Independent experts say one of the main problems with PMCs is the lack of transparency in the bidding for their contracts, combined with scant oversight of how they spend the money.
Halliburton, the military services company with close ties to Vice President Dick Cheney, has been probed by Congress and the accounting firm KPMG for overcharging for some $167 million worth of gasoline imports from Kuwait, as well as a variety of other abuses associated with its $5.6 billion troop support and military logistics (LOGCAP) contract.
Bechtel Corp., which won a $680 million deal to rebuild Iraq’s water and sewage system, was one of only six firms to take part in a secretive bidding process. According to the Center for Responsive Politics in Washington, the company gave $1.3 million in campaign contributions over the last three years, mostly to Republicans.
"Ironically, we set up a process to take advantage of the private market, but we’re getting the worst of it," said Peter Singer, a scholar at the Brookings Institution who is an expert on military privatization.
"It’s more about who you know, not who can do the best job for the best price," he said in an interview. "The oversight has been quite terrible, so we’re not seeing any cost savings."
One of the most controversial tasks delegated to private contractors has been interrogation of Iraqi detainees. This week, victims of abuse at Abu Ghraib, including the widow of one detainee who died of torture, filed a lawsuit in U.S. federal court against two PMCs: CACI and Titan. Employees of the firms were allegedly present during the abuse of prisoners.
According to an Army Inspector General’s report, more than one-third of the 31 interrogators provided by CACI lacked any "formal training in military interrogation policies and techniques." The company still has 19 interrogators working in Iraq.
CACI insists its workers were always subject to the military chain of command, and notes that it has been cleared of any wrongdoing and continues to hold government contracts. It has called the lawsuit "frivolous."
"CACI personnel were never in charge of military personnel in Iraq," the company said in a statement. "Civilian contractors do not give orders to military personnel."
But some experts say that focusing on the chain of command misses the more important issue.
"Most people, including many people in the military, find it stunning to turn over an integral, mission-critical role like interrogation in a military prison to a private contractor," said Singer.
The United States is not only reliant on private contractors for work overseas, but also at home.

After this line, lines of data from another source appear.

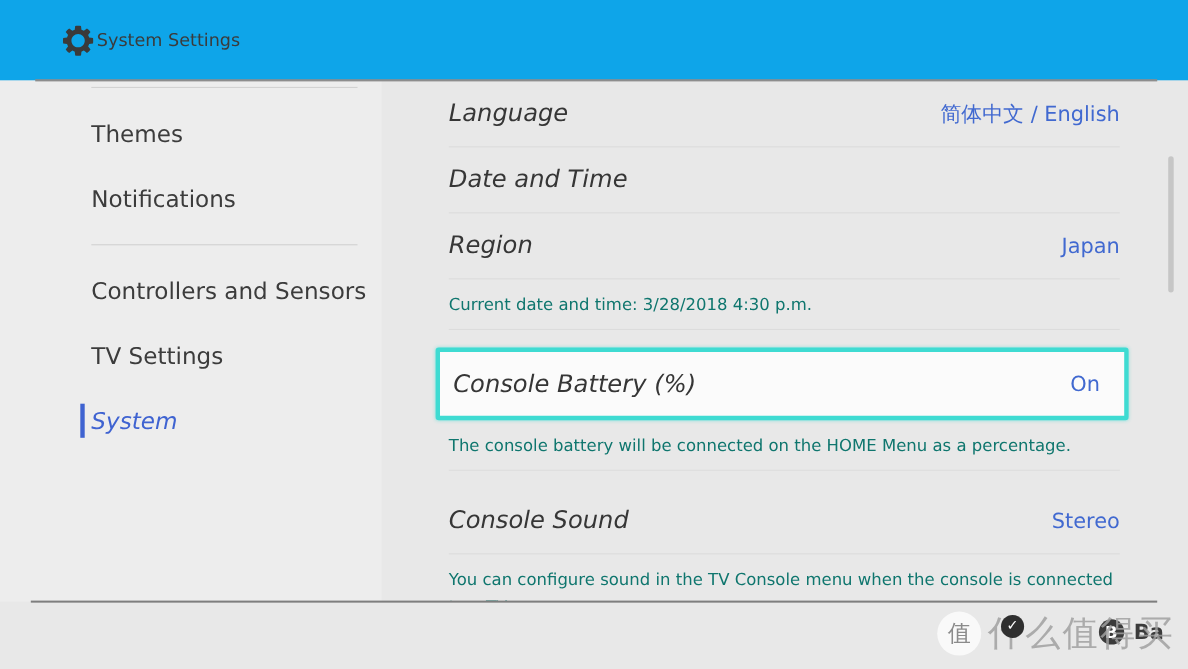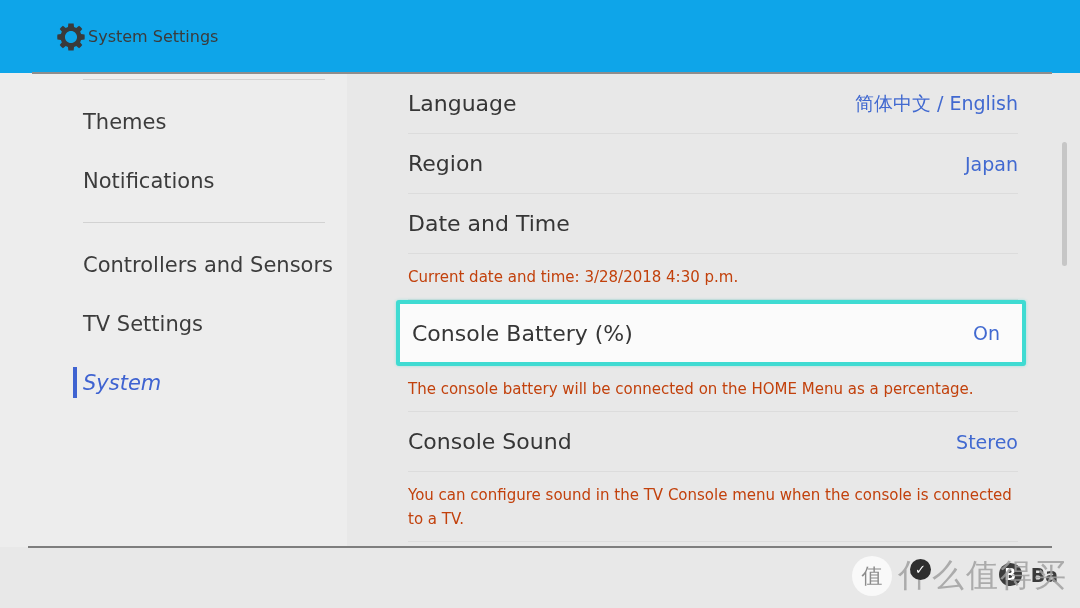--- a/index.html
+++ b/index.html
@@ -97,30 +97,31 @@
     height: 60px;
     display: flex;
     align-items: center;
     justify-content: space-between;
     border-bottom: 1px solid #dcdcdc;
     box-sizing: border-box;
   }
   .row .label {
     font-size: 22px;
     color: #363636;
+    font-style: italic;
   }
   .row .value {
     font-size: 19px;
     color: #4169d0;
   }
   .desc {
-    margin: 0 62px 0 61px;
+    margin: 0 62px 16px 61px;
     padding: 11px 0 10px 0;
     font-size: 15px;
-    color: #c2410c;
+    color: #0f766e;
     line-height: 24px;
     border-bottom: 1px solid #dcdcdc;
   }
 
   
   .row.selected {
     margin: 0 54px 0 49px;
     height: 66px;
     background: #fbfbfb;
     border: 4px solid #3fdbd2;
@@ -296,26 +297,26 @@
     </div>
 </div>
 
 <div id="main">
   <div id="main-list">
       <div class="row">
         <span class="label">Language</span>
         <span class="value">简体中文 / English</span>
       </div>
       <div class="row">
+        <span class="label">Date and Time</span>
+        <span class="value"></span>
+      </div>
+      <div class="row">
         <span class="label">Region</span>
         <span class="value">Japan</span>
-      </div>
-      <div class="row">
-        <span class="label">Date and Time</span>
-        <span class="value"></span>
       </div>
       <div class="desc">Current date and time: 3/28/2018 4:30 p.m.</div>
       <div class="row selected">
         <span class="label">Console Battery (%)</span>
         <span class="value">On</span>
       </div>
       <div class="desc">The console battery will be connected on the HOME Menu as a percentage.</div>
       <div class="row">
         <span class="label">Console Sound</span>
         <span class="value">Stereo</span>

This year the government will spend $275 billion more than 10 percent of the federal budget on contracts to carry out its daily business.
In his book The True Size of Government, Paul Light of the Brookings Institution estimates the federal budget funds a "shadow government" of nearly 12 million contractors, about one-half of them in defense That means contractors outnumber civil servants and military personnel by two to one.
And as the military has trouble finding young people to sign up during wartime, and some seasoned troops leave for far more lucrative jobs in the private sector, Pentagon officials expect the role of contractors to expand further.
Brian Hilferty, a spokesperson for Lt. Gen. Franklin L. Hagenbeck, the Army’s top personnel officer, told IPS that private contractors would also be used to recruit new soldiers.
As the use of contractors grows, so does the cost of U.S. occupation. Last week Congress approved an additional $25 billion for wars in Iraq and Afghanistan and seven percent more for the rest of the Pentagon’s programs, in a $417.5 billion defense bill.
In a victory for the Pentagon, legislators backed down on language requiring the military to reveal the private security contractors it hires for work in Iraq, Afghanistan and Guantanamo Bay (a prison for detainees in President George W. Bush’s "war on terrorism") in Cuba.